→ **Assigned task**:
Please retype every record below exactly, leaving the pictures out.
***
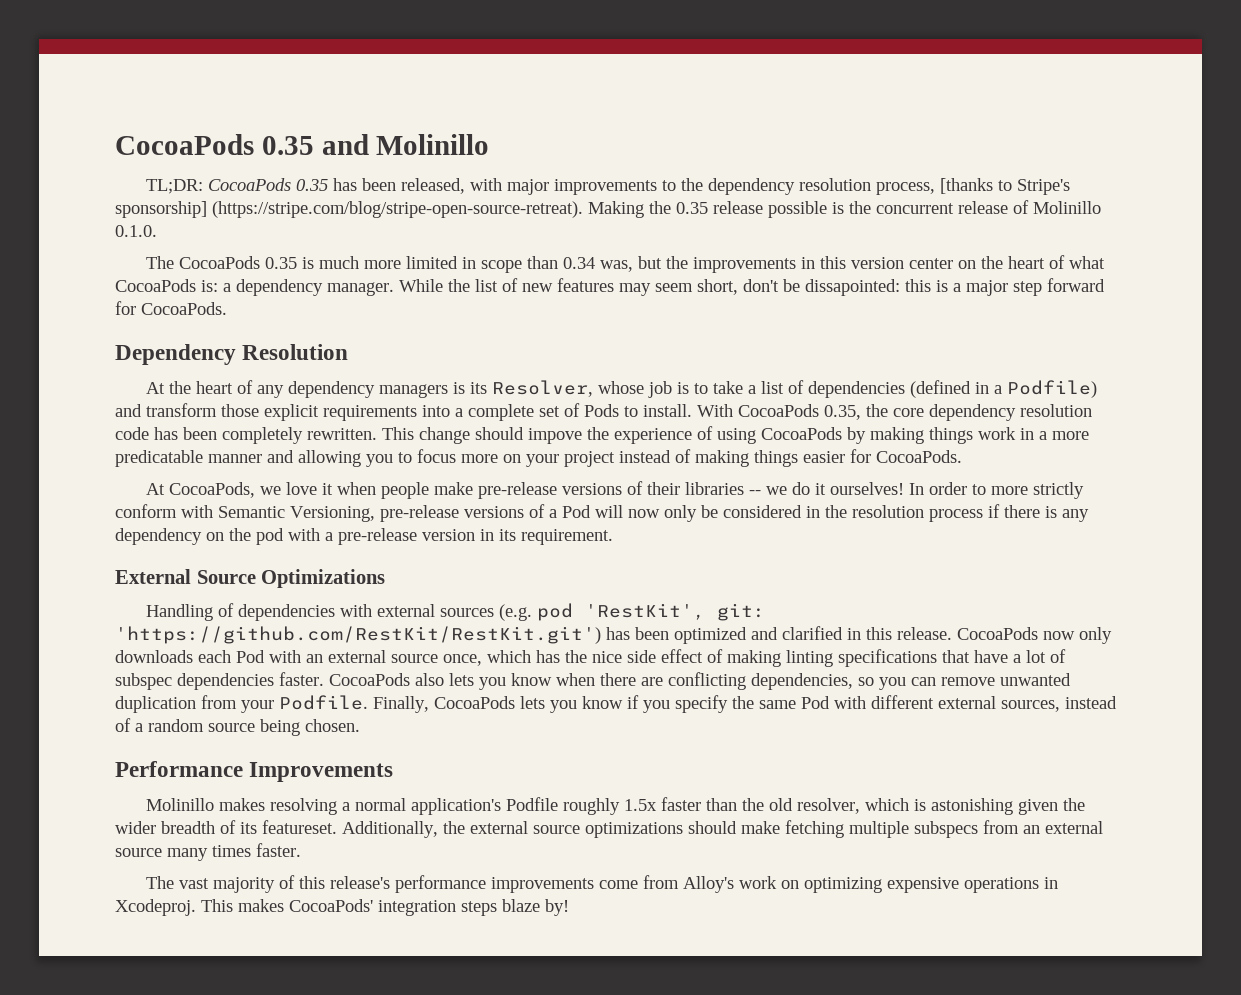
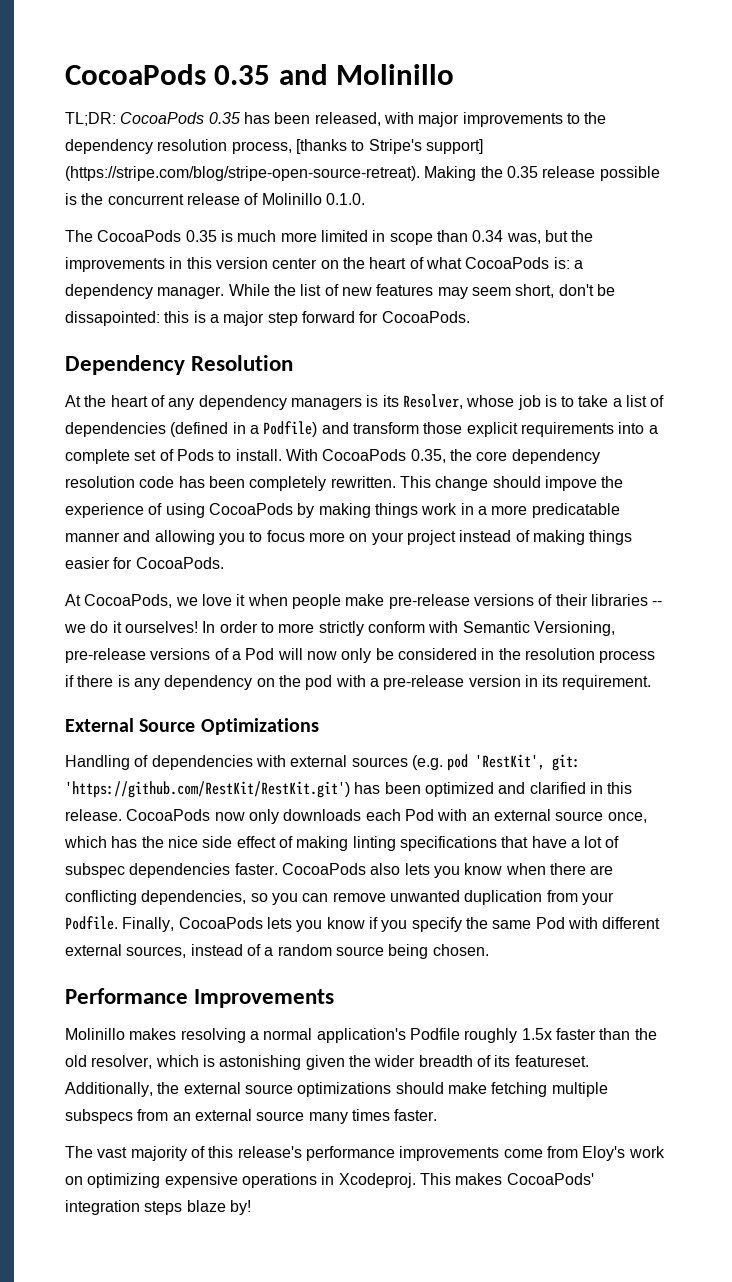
- TL;DR: CocoaPods 0.35 has been released, with major improvements to the dependency resolution process, [thanks to Stripe's sponsorship] (https://stripe.com/blog/stripe-open-source-retreat). Making the 0.35 release possible is the concurrent release of Molinillo 0.1.0.
+ TL;DR: CocoaPods 0.35 has been released, with major improvements to the dependency resolution process, [thanks to Stripe's support] (https://stripe.com/blog/stripe-open-source-retreat). Making the 0.35 release possible is the concurrent release of Molinillo 0.1.0.
- The vast majority of this release's performance improvements come from Alloy's work on optimizing expensive operations in Xcodeproj.
+ The vast majority of this release's performance improvements come from Eloy's work on optimizing expensive operations in Xcodeproj.

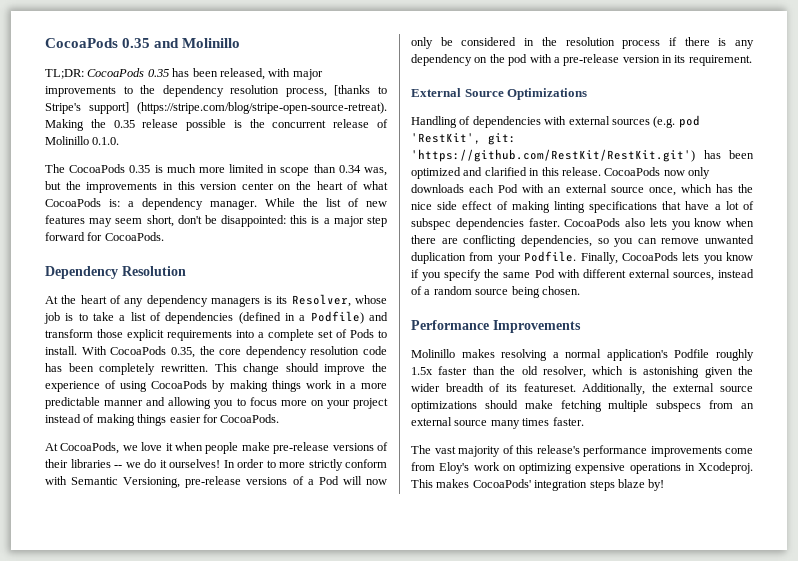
- While the list of new features may seem short, don't be dissapointed: this is a major step forward for CocoaPods.
+ While the list of new features may seem short, don't be disappointed: this is a major step forward for CocoaPods.
- This change should impove the experience of using CocoaPods by making things work in a more predicatable manner and allowing you to focus more on your project instead of making things easier for CocoaPods.
+ This change should improve the experience of using CocoaPods by making things work in a more predictable manner and allowing you to focus more on your project instead of making things easier for CocoaPods.

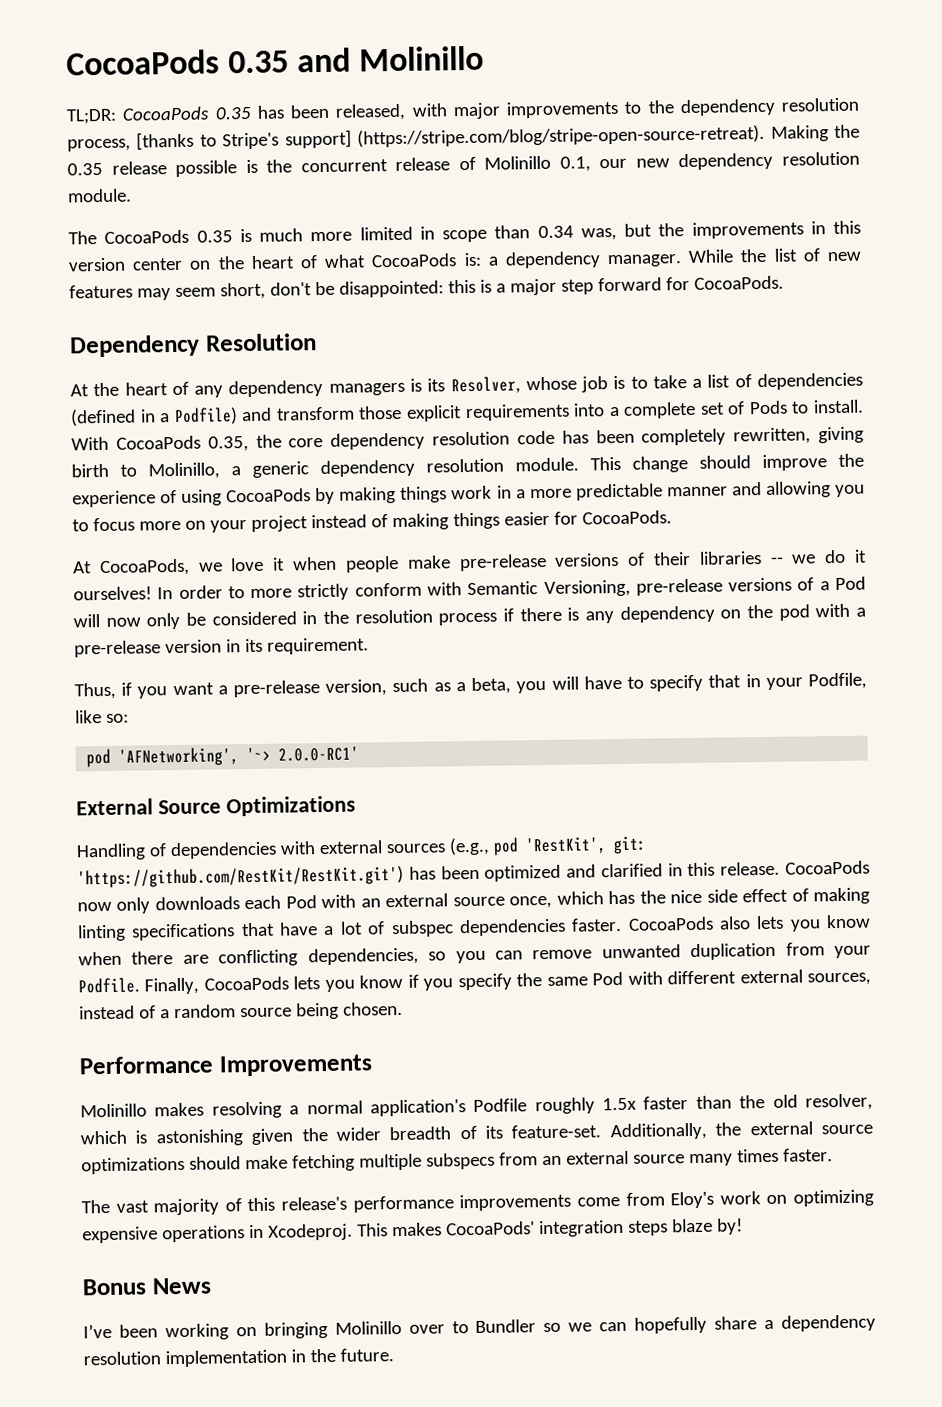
- TL;DR: CocoaPods 0.35 has been released, with major improvements to the dependency resolution process, [thanks to Stripe's support] (https://stripe.com/blog/stripe-open-source-retreat). Making the 0.35 release possible is the concurrent release of Molinillo 0.1.0.
+ TL;DR: CocoaPods 0.35 has been released, with major improvements to the dependency resolution process, [thanks to Stripe's support] (https://stripe.com/blog/stripe-open-source-retreat). Making the 0.35 release possible is the concurrent release of Molinillo 0.1, our new dependency resolution module.
- With CocoaPods 0.35, the core dependency resolution code has been completely rewritten.
+ With CocoaPods 0.35, the core dependency resolution code has been completely rewritten, giving birth to Molinillo, a generic dependency resolution module.
+ Thus, if you want a pre-release version, such as a beta, you will have to specify that in your Podfile, like so:
+ pod 'AFNetworking', '~> 2.0.0-RC1'
- Handling of dependencies with external sources (e.g. pod 'RestKit', git: 'https://github.com/RestKit/RestKit.git') has been optimized and clarified in this release.
+ Handling of dependencies with external sources (e.g., pod 'RestKit', git: 'https://github.com/RestKit/RestKit.git') has been optimized and clarified in this release.
- Molinillo makes resolving a normal application's Podfile roughly 1.5x faster than the old resolver, which is astonishing given the wider breadth of its featureset.
+ Molinillo makes resolving a normal application's Podfile roughly 1.5x faster than the old resolver, which is astonishing given the wider breadth of its feature-set.
+ Bonus News
+ I’ve been working on bringing Molinillo over to Bundler so we can hopefully share a dependency resolution implementation in the future.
***
→ **Task output**:
- TL;DR: CocoaPods 0.35 has been released, with major improvements to the dependency resolution process, [thanks to Stripe's sponsorship] (https://stripe.com/blog/stripe-open-source-retreat). Making the 0.35 release possible is the concurrent release of Molinillo 0.1.0.
+ TL;DR: CocoaPods 0.35 has been released, with major improvements to the dependency resolution process, [thanks to Stripe's support] (https://stripe.com/blog/stripe-open-source-retreat). Making the 0.35 release possible is the concurrent release of Molinillo 0.1.0.
- The vast majority of this release's performance improvements come from Alloy's work on optimizing expensive operations in Xcodeproj.
+ The vast majority of this release's performance improvements come from Eloy's work on optimizing expensive operations in Xcodeproj.

- While the list of new features may seem short, don't be dissapointed: this is a major step forward for CocoaPods.
+ While the list of new features may seem short, don't be disappointed: this is a major step forward for CocoaPods.
- This change should impove the experience of using CocoaPods by making things work in a more predicatable manner and allowing you to focus more on your project instead of making things easier for CocoaPods.
+ This change should improve the experience of using CocoaPods by making things work in a more predictable manner and allowing you to focus more on your project instead of making things easier for CocoaPods.

- TL;DR: CocoaPods 0.35 has been released, with major improvements to the dependency resolution process, [thanks to Stripe's support] (https://stripe.com/blog/stripe-open-source-retreat). Making the 0.35 release possible is the concurrent release of Molinillo 0.1.0.
+ TL;DR: CocoaPods 0.35 has been released, with major improvements to the dependency resolution process, [thanks to Stripe's support] (https://stripe.com/blog/stripe-open-source-retreat). Making the 0.35 release possible is the concurrent release of Molinillo 0.1, our new dependency resolution module.
- With CocoaPods 0.35, the core dependency resolution code has been completely rewritten.
+ With CocoaPods 0.35, the core dependency resolution code has been completely rewritten, giving birth to Molinillo, a generic dependency resolution module.
+ Thus, if you want a pre-release version, such as a beta, you will have to specify that in your Podfile, like so:
+ pod 'AFNetworking', '~> 2.0.0-RC1'
- Handling of dependencies with external sources (e.g. pod 'RestKit', git: 'https://github.com/RestKit/RestKit.git') has been optimized and clarified in this release.
+ Handling of dependencies with external sources (e.g., pod 'RestKit', git: 'https://github.com/RestKit/RestKit.git') has been optimized and clarified in this release.
- Molinillo makes resolving a normal application's Podfile roughly 1.5x faster than the old resolver, which is astonishing given the wider breadth of its featureset.
+ Molinillo makes resolving a normal application's Podfile roughly 1.5x faster than the old resolver, which is astonishing given the wider breadth of its feature-set.
+ Bonus News
+ I’ve been working on bringing Molinillo over to Bundler so we can hopefully share a dependency resolution implementation in the future.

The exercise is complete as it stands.